Pakela argued that PJM’s proposal ostensibly appears more sophisticated than ODEC’s, but the same results could be reached by changing the arbitrary 0.2 exponential smoothing value. While PJM has pushed back on approaches that would rebalance the winter-skewed risk modeling toward the summer, he said there have been several pre-emergency operations declarations, shortage pricing events and load management deployments in summer 2025.
Even though there have not been any PAIs, there were reserve shortage events not captured in the ELCC modeling which he says support a shift toward summer risk, particularly given the growing concerns around large load growth pushing summer peaks higher.
PJM Vice President of Market Design and Economics Adam Keech said while there may be more summer capacity deployments, the magnitude and duration of winter events tend to be much greater.
Monitor Proposes Alternative Approach to ELCC
A proposal from the Independent Market Monitor would jettison all elements of PJM’s proposal and replace it with three components: remove all unit performance data from Elliott and the polar vortex from the ELCC modeling on the grounds they are not indicative of future resource performance, make ELCC unit-specific and include the full winter capability of thermal resources.
For new resources, accreditation would continue to be based on a class average with unit-specific data rolled in over time, similar to the precursor to ELCC — equivalent forced outage rate demand (EFORd).
Vistra’s Erik Heinle argued eliminating performance data would disincentivize good performance by sending a signal that PJM will erase data from events with large-scale under-performance.
Bowring said PJM changed its operational approach after the commitment and dispatch mistakes of Elliott that led to the poor performance during the storm.
“Given those changes, illustrated by PJM’s conservative operations during Polar Vortex 2025 in January, the performance during Elliott is not a useful risk metric,” he said.
He said PJM’s “forgetting factor” arbitrarily changes weights rather than relying on logic and actually increases the weight of Elliott in the ELCC calculations.
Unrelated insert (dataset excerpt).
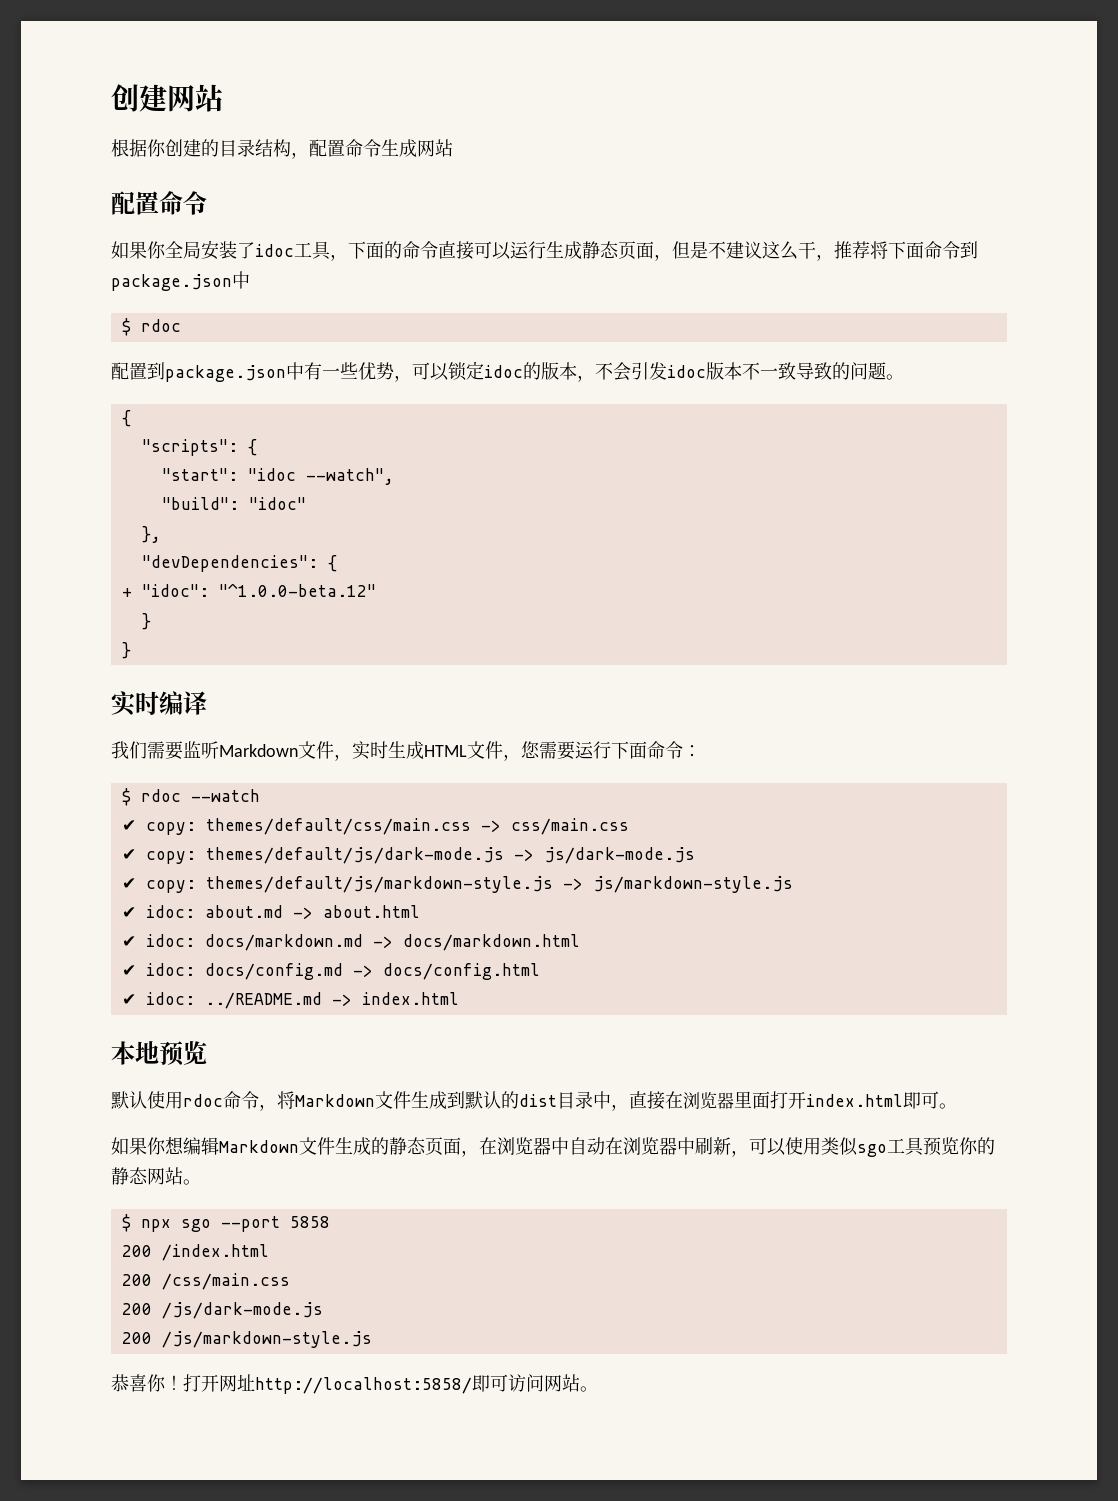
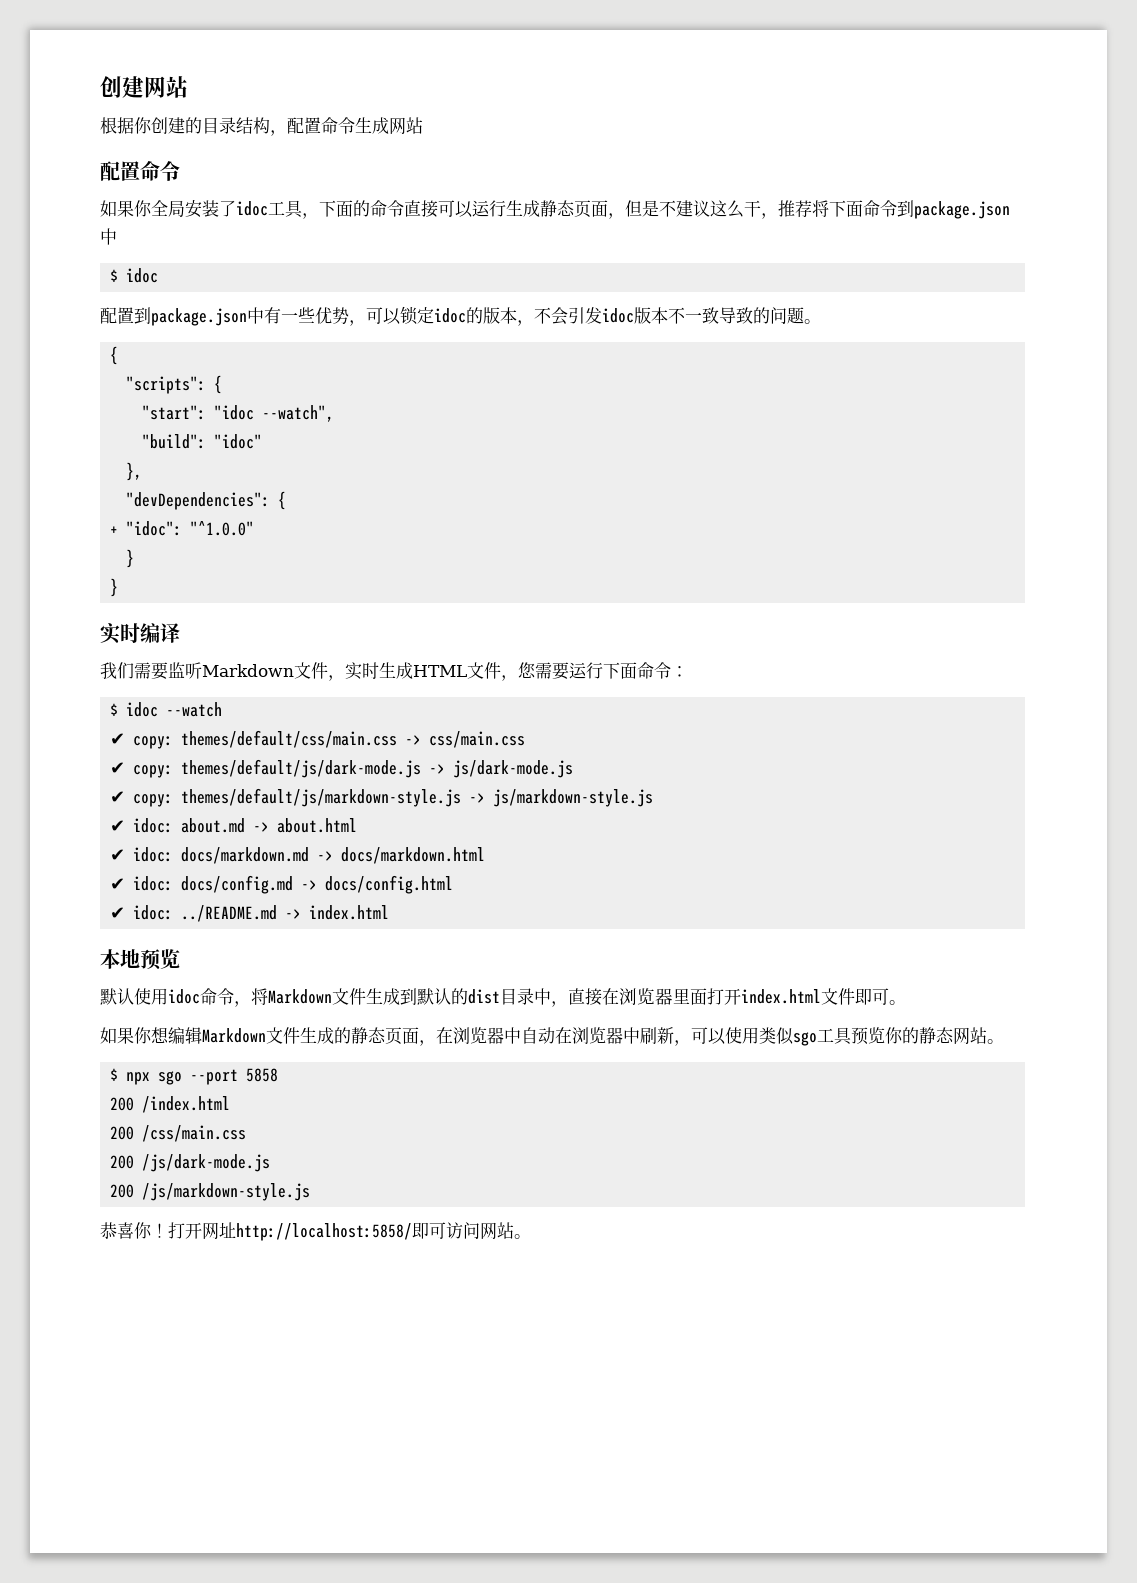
[140,319,181,332] rdoc -> [126,268,159,283] idoc
[218,583,376,597] "^1.0.0-beta.12" -> [190,521,255,536] "^1.0.0"
[140,789,181,802] rdoc -> [126,702,159,717] idoc
[183,1094,223,1107] rdoc -> [168,989,200,1004] idoc
(903, 1100) none -> [821,988,855,1005] 文件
He added PJM’s ELCC for gas-fired combined cycles is only 75% based on Elliott performance data, while that ELCC is 96% on a forward-looking basis.
“No one other than PJM thinks that combined cycles are only 75% reliable,” Bowring said.
Bowring also said while it is appropriate to recognize the increased winter capability of thermal resources, PJM’s approach would arbitrarily increase the measured capability of thermal resources year-round, exposing generators to the risk of not meeting their maximum winter output even during the summer when maximum output is appropriately lower.
The Monitor’s proposal received 35.8% sector-weighted support, with end-use customers unanimously supporting it and all other sectors voting with a quarter or less in support.